– Не имею ни малейшего представления.
Оте вздохнул.
– Крайне таинственное дело. Ну хорошо, мы можем оставить вопрос о письме. Итак, на чем мы остановились? О, орудие убийства! Боюсь, это может причинить вам боль, мосье Рено. Насколько я знаю, это был ваш подарок матери.
Жак Рено подался вперед. Его лицо, покрасневшее во время чтения письма, стало мертвенно бледным.
– Вы хотите сказать, что именно самодельным ножом из авиационного металла был... убит мой отец? Но это невозможно! Безделушкой для вскрытия конвертов!
– Увы, мосье Рено, совершенно верно! Боюсь, что это идеальное оружие. Острое и удобное в обращении.
– Где он? Могу я его видеть? Он все еще... в теле?
– О нет, он вынут. Вы хотели бы видеть его? Чтобы быть уверенным? Возможно, это было бы хорошо, хотя мадам уже опознала его. Все же... мосье Бекс, можно вас побеспокоить?
– Разумеется. Я немедленно схожу за ним.
– Не будет ли лучше, если мосье Рено сам пойдет в сарай? – вкрадчиво предложил Жиро. – Без сомнения, ему необходимо увидеть тело отца.
Вздрогнув, юноша сделал отрицательный жест, и следователь, всегда склонный перечить Жиро, когда это только возможно, ответил:
– Нет, не сейчас. Мы прибегнем к любезности мосье Бекса, он принесет его сюда.
Комиссар вышел из комнаты. Стонор подошел к Жаку и стиснул его руку. Пуаро, уже успевший встать, поправлял слегка покосившиеся подсвечники.

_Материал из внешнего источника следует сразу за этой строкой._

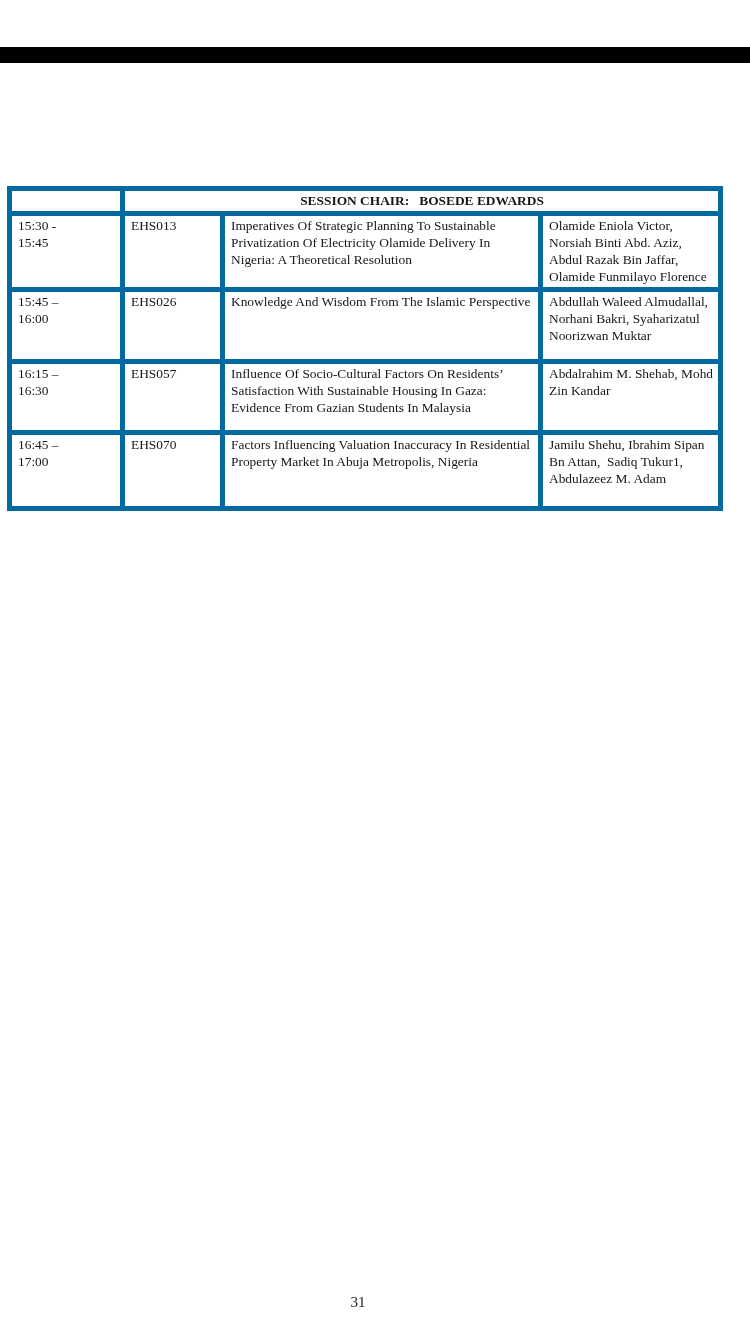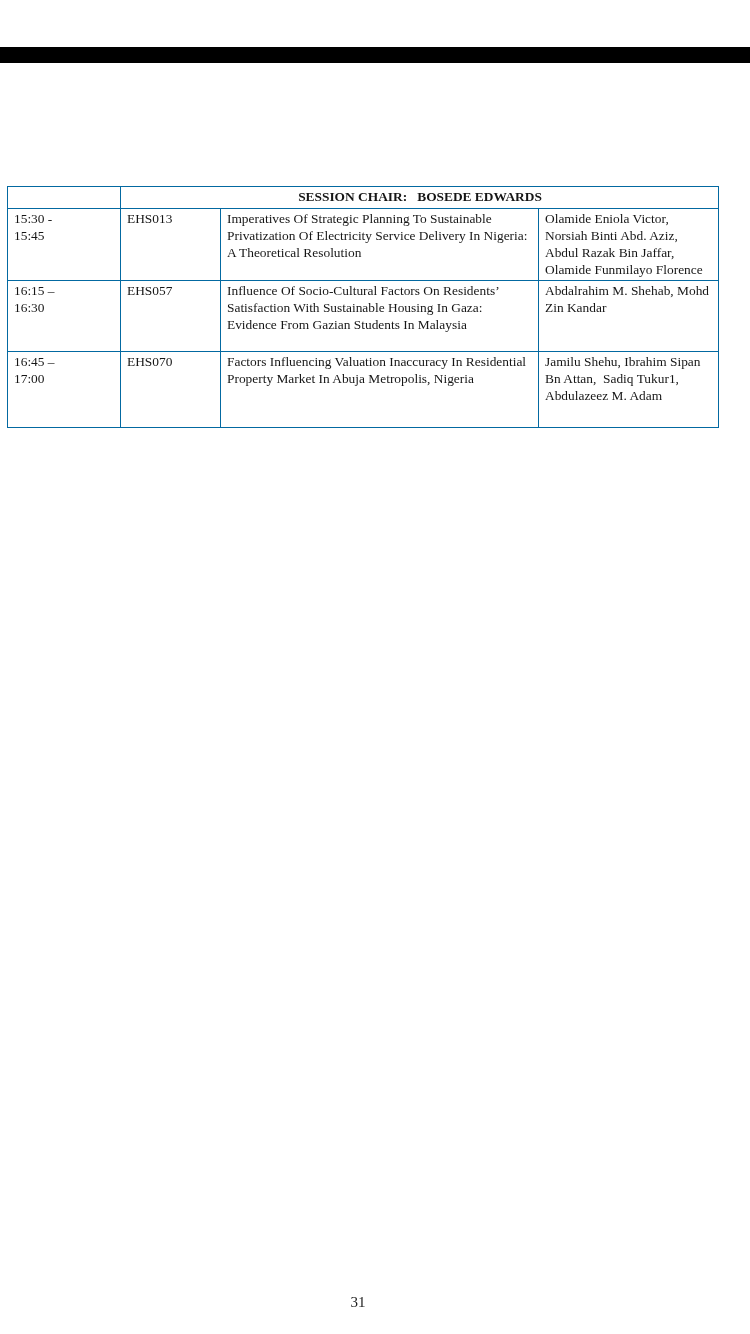--- a/index.html
+++ b/index.html
@@ -25,7 +25,7 @@
     table-layout: fixed;
   }
   table.schedule td {
-    border: 1px solid #0369a1;
+    border: 5px solid #0369a1;
     vertical-align: top;
     padding: 1px 5px 2px 6px;
     font-size: 13.4px;

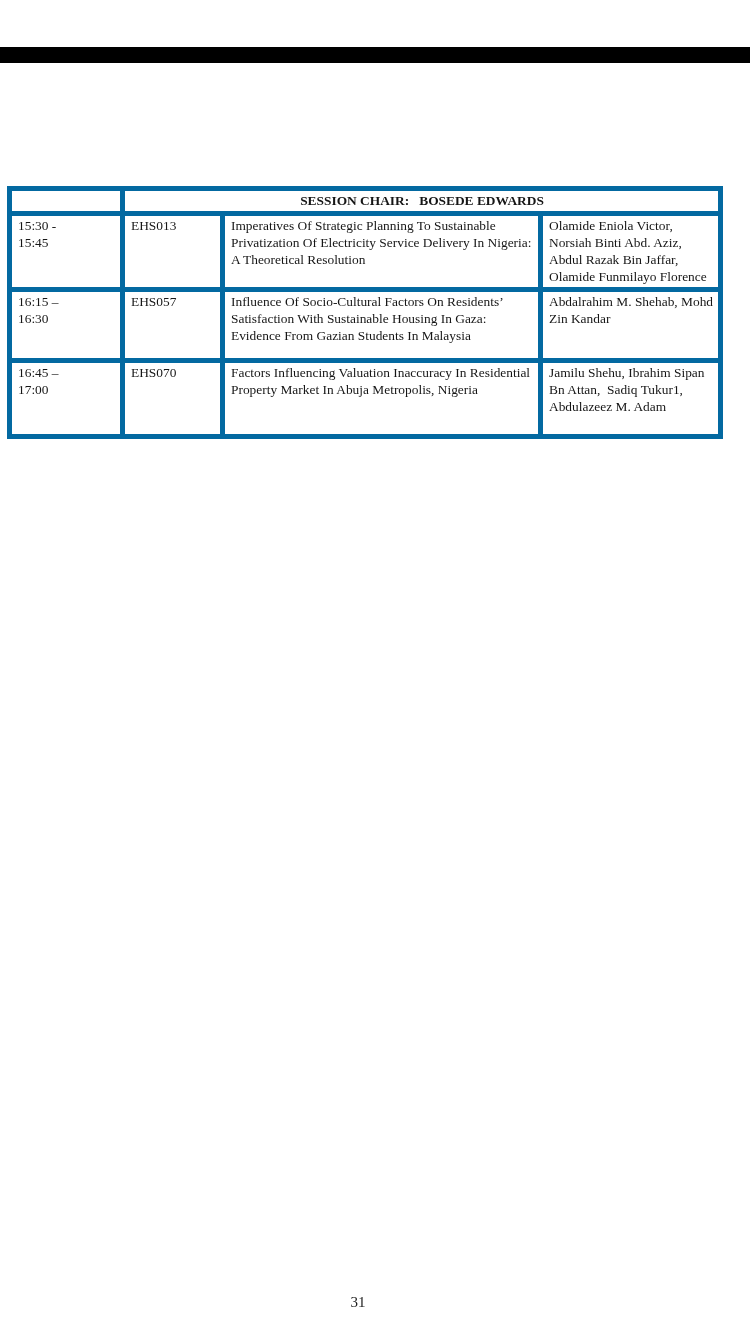--- a/index.html
+++ b/index.html
@@ -85,7 +85,7 @@
       <td class="time-cell">15:30 -
 15:45</td>
       <td>EHS013</td>
-      <td>Imperatives Of Strategic Planning To Sustainable Privatization Of Electricity Service Delivery In Nigeria: A Theoretical Resolution</td>
+      <td>Imperatives Of Strategic Planning To Sustainable Privatization Of Electricity Olamide Delivery In Nigeria: A Theoretical Resolution</td>
       <td>Olamide Eniola Victor, Norsiah Binti Abd. Aziz, Abdul Razak Bin Jaffar, Olamide Funmilayo Florence</td>
     </tr>
 

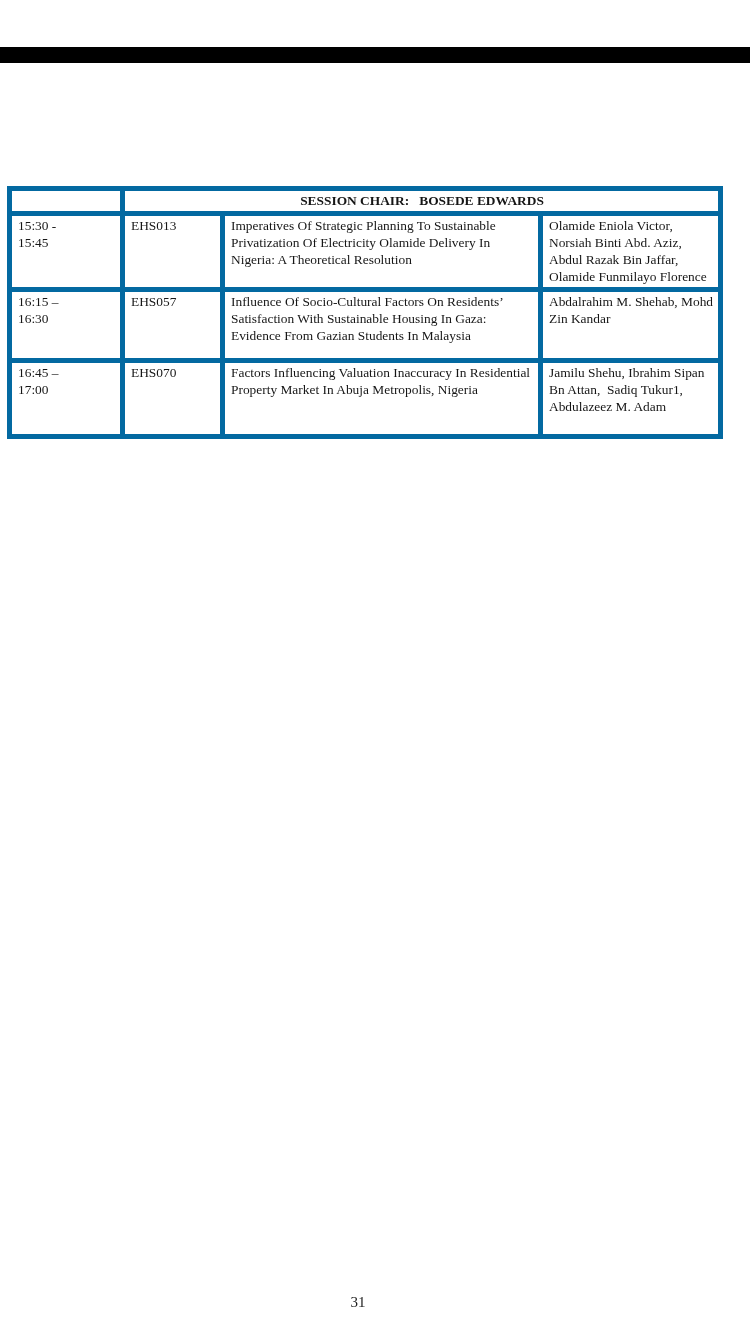--- a/index.html
+++ b/index.html
@@ -89,6 +89,13 @@
       <td>Olamide Eniola Victor, Norsiah Binti Abd. Aziz, Abdul Razak Bin Jaffar, Olamide Funmilayo Florence</td>
     </tr>
 
+    <tr class="r1">
+      <td class="time-cell">15:45 –
+16:00</td>
+      <td>EHS026</td>
+      <td>Knowledge And Wisdom From The Islamic Perspective</td>
+      <td>Abdullah Waleed Almudallal, Norhani Bakri, Syaharizatul Noorizwan Muktar</td>
+    </tr>
 
 
     <tr class="r3">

Следователь уже в который раз читал таинственное любовное письмо, отчаянно цепляясь за свою первую версию убийства на почве ревности.
Внезапно дверь распахнулась, и в комнату вбежал комиссар.
– Господин следователь! Господин следователь!
– Да, да. Что случилось?
– Нож! Его там нет!
–
– Пропал. Исчез. Стеклянный кувшин, в котором он лежал, пуст!
– Что?! – вскричал я. – Это невозможно. Ведь только сегодня утром я видел... – Слова замерли у меня на языке.